# good deer/hog handgun



## guntrader33 (Dec 27, 2011)

do yall think that a 357 mag with a 6 inch barrel is enough gun to hunt deer/hogs with just let me know im new to this thanks guys


----------



## dadsbuckshot (Dec 27, 2011)

yes


----------



## Offroadtek (Dec 27, 2011)

The real question is are you good enough to hunt with that 357 Mag W/ 6in barrel? Not being mean, just wanting to emphasize practicing with it. Shooting a handgun well is a perishable skill.


----------



## pacecars (Dec 28, 2011)

yep. I would suggest using hard cast flat nosed bullets


----------



## WELLS8230 (Dec 28, 2011)

Gun control is being able to hit your target,357 is plenty!


----------



## guntrader33 (Dec 28, 2011)

yes i shoot all of my hunting weapons all the time i spend alot of time at the range i like to shoot more than hunt but thabks guys do any of yall hunt with a 357 mag


----------



## pacecars (Dec 29, 2011)

I have used handguns in .357, .41 Mag, .45 Colt, 10mm, .30-30 Winchester, 7mm-08 Rem, .260 Rem, .223 Rem and .243 Win for deer and they all work withing their limits.


----------



## Larry Rooks (Jan 3, 2012)

killed severak with the 357 mag.  Best bullet is a hard cast bullet to insure penetration.  I use the RCBS 180 gr SILH bullet in mine


----------



## John I. Shore (Jan 4, 2012)

Yep!!!  Up to you to put the shot on target though.  Good luck with it and post some pics.

John I.


----------



## abrannon (Jan 13, 2012)

The .357 is plenty of gun for Deer and Hogs.  My budget was real tight when I wanted to branch out and use a revolver so I bought a Rossi .357 with 6" barrel a few years ago.  This has been a very decent gun especially considering the $265 I paid for it.  It does not get as much use as as some of my others do but it gets the job done.

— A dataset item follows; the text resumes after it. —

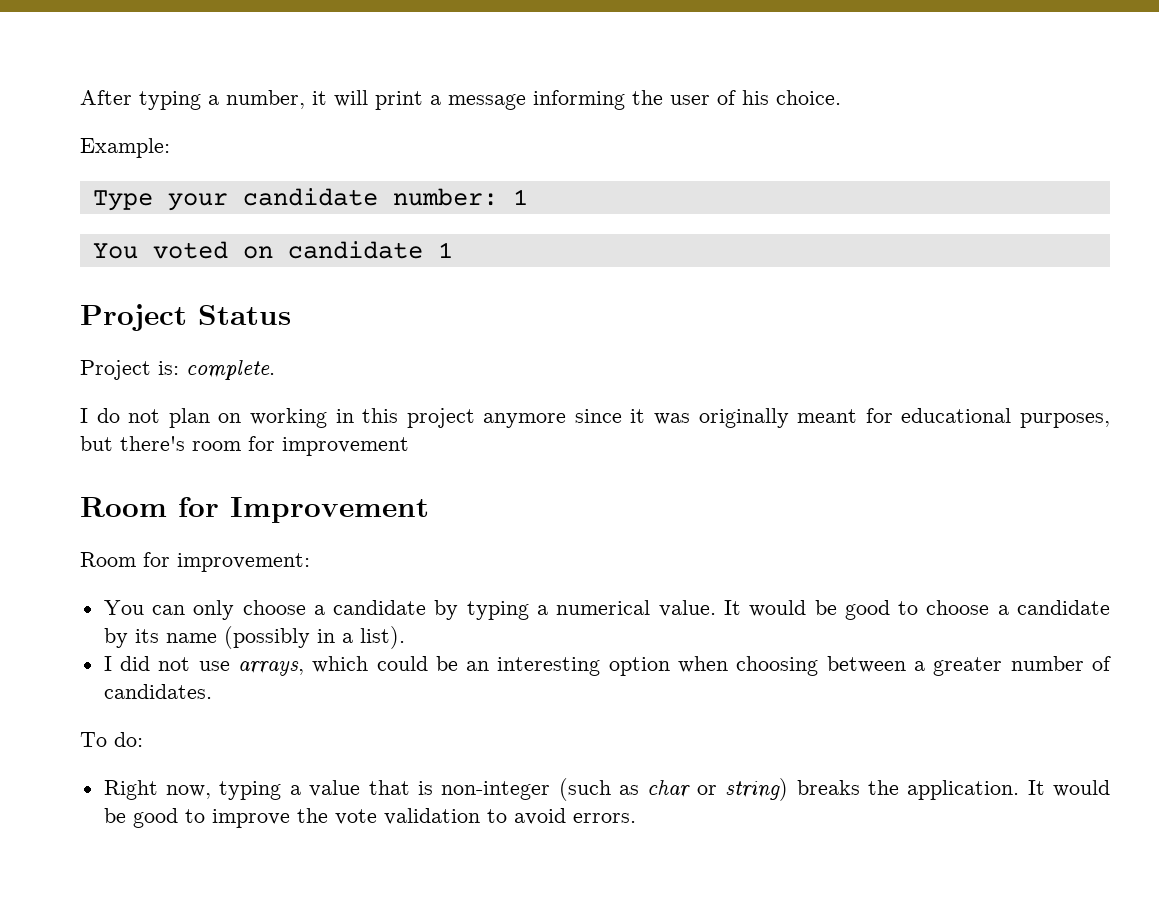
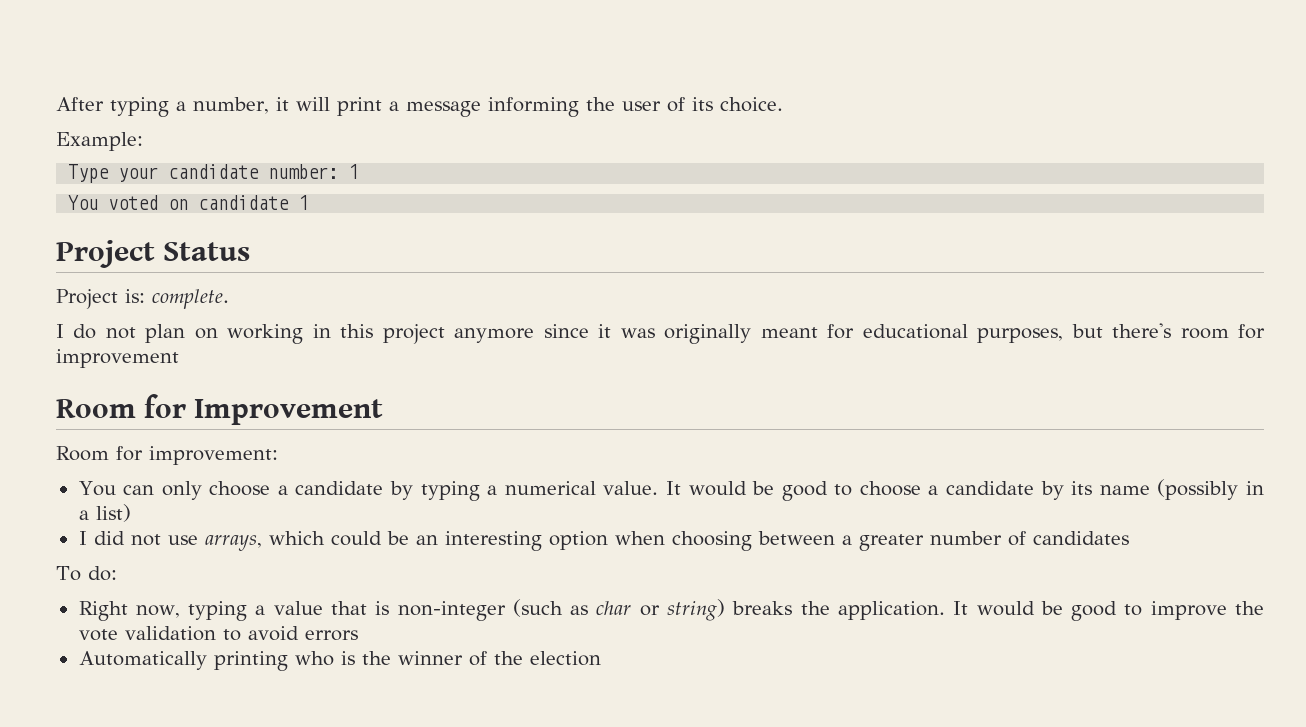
[742,90,769,105] his -> [691,97,713,111] its
[359,626,405,649] list). -> [95,504,131,522] list)
[103,684,212,699] candidates. -> [1032,531,1129,545] candidates
[572,813,636,823] errors. -> [304,630,358,641] [78,651,601,671] errors // Automatically printing who is the winner of the election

Here is a good round also.

http://www.doubletapammo.com/php/catalog/product_info.php?cPath=21_27&products_id=336


----------



## sheriffandy (Jan 21, 2012)

my buddy tracked a wounded deer he made a bad shot on and took only a 357. come up on the deer and shot it in the shoulder with 357. he turned and ran. not too fast. buddy ran and shot him again. long story short it took 5 shots to finish him off.  not good for deer size game. not enough fp energy


----------



## tv_racin_fan (Jan 21, 2012)

Roflol!


----------



## John I. Shore (Jan 21, 2012)

sheriffandy said:


> my buddy tracked a wounded deer he made a bad shot on and took only a 357. come up on the deer and shot it in the shoulder with 357. he turned and ran. not too fast. buddy ran and shot him again. long story short it took 5 shots to finish him off.  not good for deer size game. not enough fp energy



Wrong bullet or your buddy shouldn't be shooting anything but paper.  There is plenty of energy for those little deer.

John I.


----------



## bgpepsiman (Jan 22, 2012)

i have a ruger super redhawk 44 mag 7 inch barrell and baush and lomb scope.good gun to hunt just about anything.


----------



## thomas the redneck (Jan 22, 2012)

this is a topic that comes up about twice ayear 357 is a good gun 44 is good and 45lc. but none of them are any better than the other if the trigger puller cant put the lead on target 
you can kill a deer or a hog with a 38 if you can make the shot and have the right ammo
but i use a 357 ruger with my hard cast flat nose and their loaded HOT and they do the job   IF i had the money just laying around i would invest in a 44 with a good scope just to have the extra power
but thats me     it's all in ammo and shot placement


----------



## Black Horse (Jan 24, 2012)

I have taken several hogs and three doe(two large) w .357, 6"bbl Dan Wesson 15-2.  I hunt with Buffalo Bore or CorBon ammo. BB info: 19A/20-180gr. Hard Cast =1656 fps w about 1097 @ 100 yds. Shots weren't near that distance, but the power was excellent. 
Practice, practice and then practice some more.  Shoot .38 spcl for my mechanics and breathing. Great round.


----------



## tv_racin_fan (Jan 25, 2012)

Awesome to hear someone is using the extra BB round I intend to try. Others have suggested a Double Tap load.


----------



## 1eyehunting (Feb 18, 2012)

the real question to ask is 'do you want to hunt with a pistol more than you want to kill hogs and deer?'if you haven't killed a bunch already, you'll be handicapping yourself with a pistol. i've seen several newbe club members fade from hunting because they couldnt find success. none of them were very experienced hunters. i almost made the same mistake, but after my first pistol kill i re-started with a BAR. that gave me plenty of experience AND lit my fire. since then, i've taken 23 whitetails with bow,and probably just as many with handguns (to many to count with a rifle). either way good luck w your endeavors, and remember;i have to carry something to harvest with. will that package be weak or strong?


----------



## billyrb (Mar 4, 2012)

I could see it being fun to try after you've been experienced with a rifle, but I would think it would be very difficult for most to hit the target accurately from a distance with a handgun


----------